Records for this task:
* * * * * * *
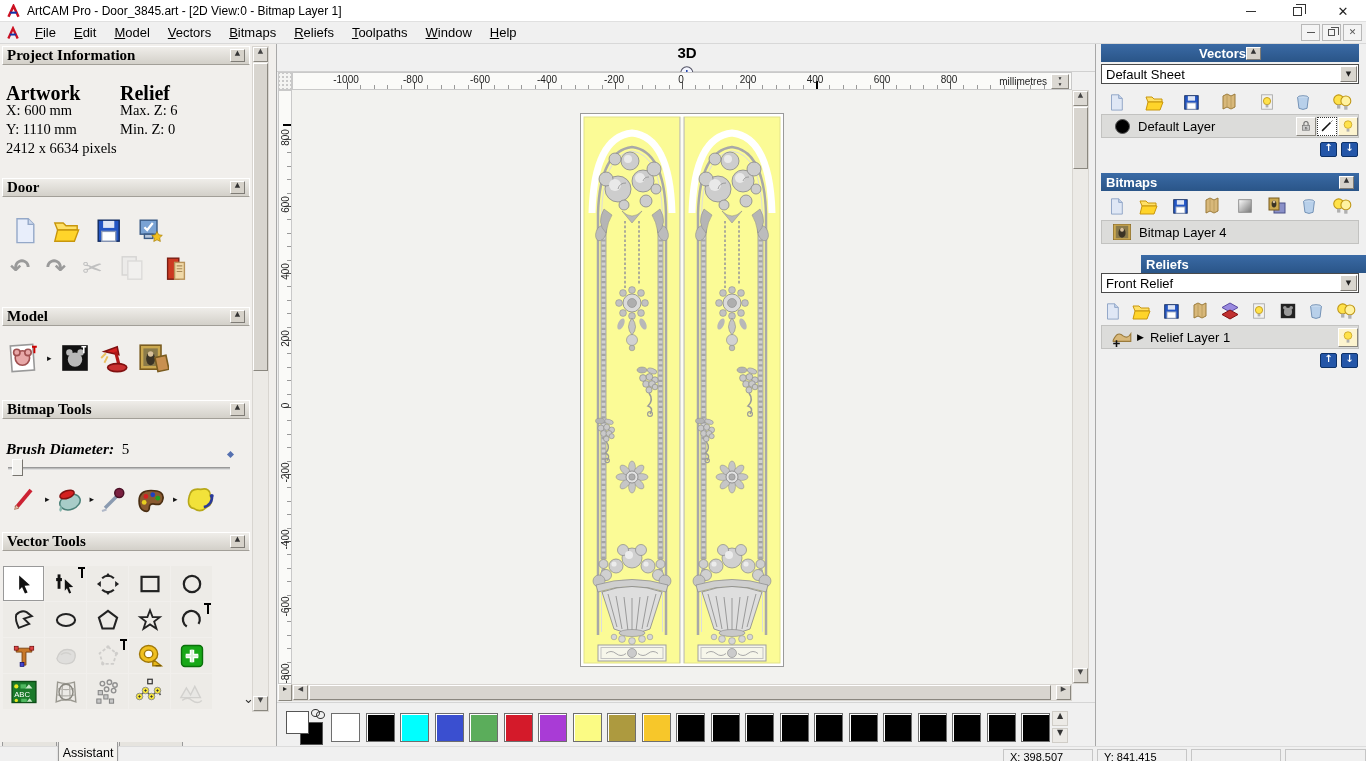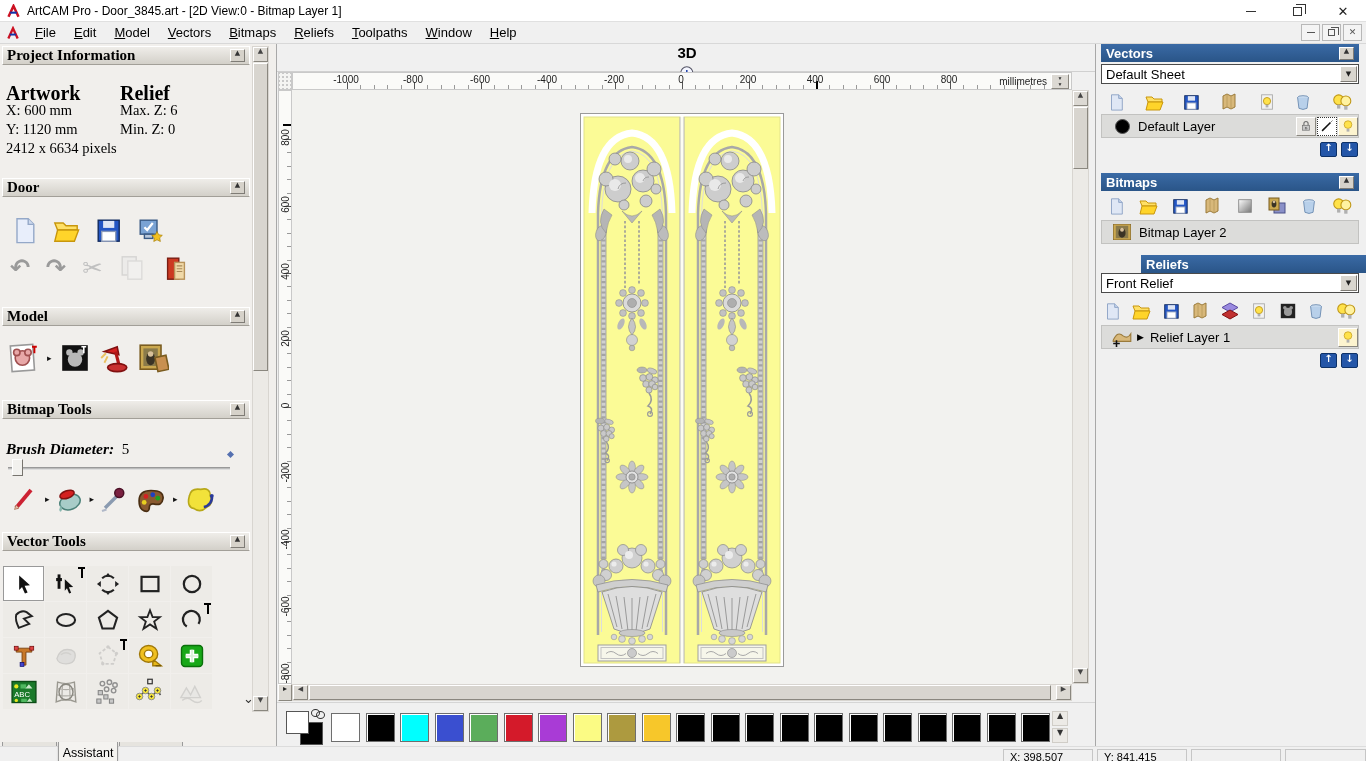--- a/index.html
+++ b/index.html
@@ -777,7 +777,7 @@
 
 <div class="rpanel">
 
-  <div class="blue-h" style="top:0;">
+  <div class="blue-h" style="top:0;justify-content:center;">
     <span>Vectors</span>
     <span class="col-btn gi">▲</span>
   </div>

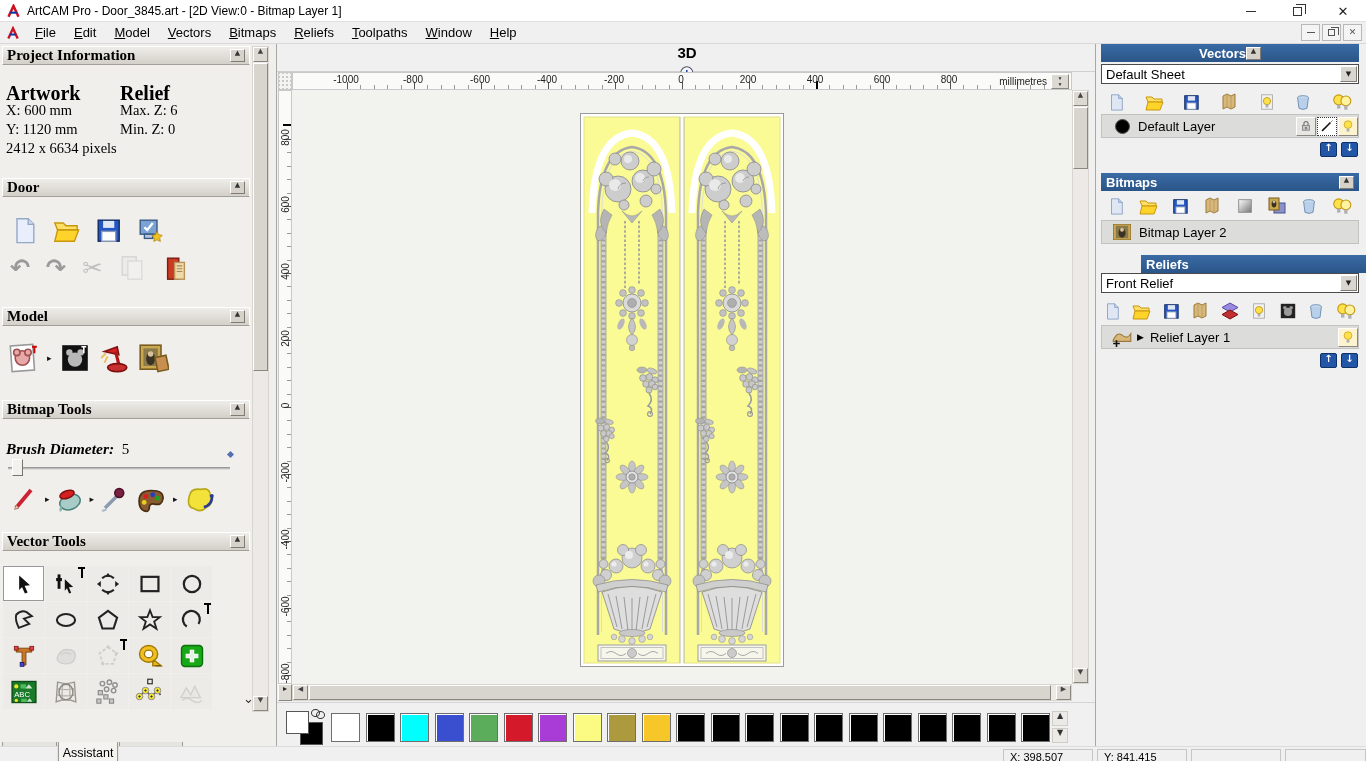--- a/index.html
+++ b/index.html
@@ -164,7 +164,7 @@
   <div class="abs serif-b" style="left:120px;top:38px;">Relief</div>
   <div class="abs serif" style="left:6px;top:58px;">X: 600 mm</div>
   <div class="abs serif" style="left:120px;top:58px;">Max. Z: 6</div>
-  <div class="abs serif" style="left:6px;top:77px;">Y: 1120 mm</div>
+  <div class="abs serif" style="left:6px;top:77px;">Y: 1110 mm</div>
   <div class="abs serif" style="left:120px;top:77px;">Min. Z: 0</div>
   <div class="abs serif" style="left:6px;top:96px;">2412 x 6634 pixels</div>
 

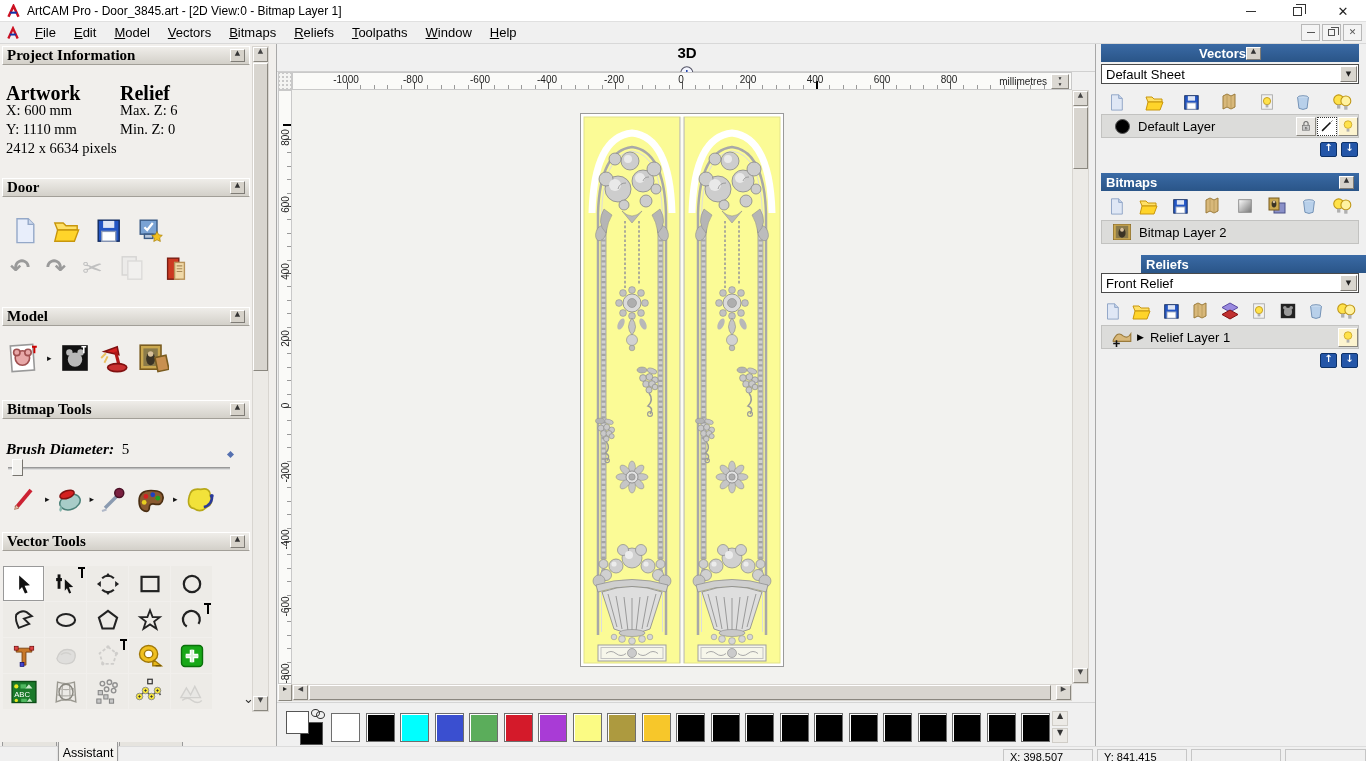--- a/index.html
+++ b/index.html
@@ -937,7 +937,7 @@
           <circle cx="10" cy="6.5" r="2.2" fill="#d8c09a"></circle>
         </svg>
       </span>
-    <span>Bitmap Layer 2</span>
+    <span>Bitmap Layer 4</span>
   </div>
 
   <div class="blue-h" style="top:211px;margin-left:40px;">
* * * * * * *
What you are asked to do: Find all the lines containing "serif" in the material, then copy them.

The completed task:
   <div class="abs serif-b" style="left:120px;top:38px;">Relief</div>
   <div class="abs serif" style="left:6px;top:58px;">X: 600 mm</div>
   <div class="abs serif" style="left:120px;top:58px;">Max. Z: 6</div>
-  <div class="abs serif" style="left:6px;top:77px;">Y: 1120 mm</div>
+  <div class="abs serif" style="left:6px;top:77px;">Y: 1110 mm</div>
   <div class="abs serif" style="left:120px;top:77px;">Min. Z: 0</div>
   <div class="abs serif" style="left:6px;top:96px;">2412 x 6634 pixels</div>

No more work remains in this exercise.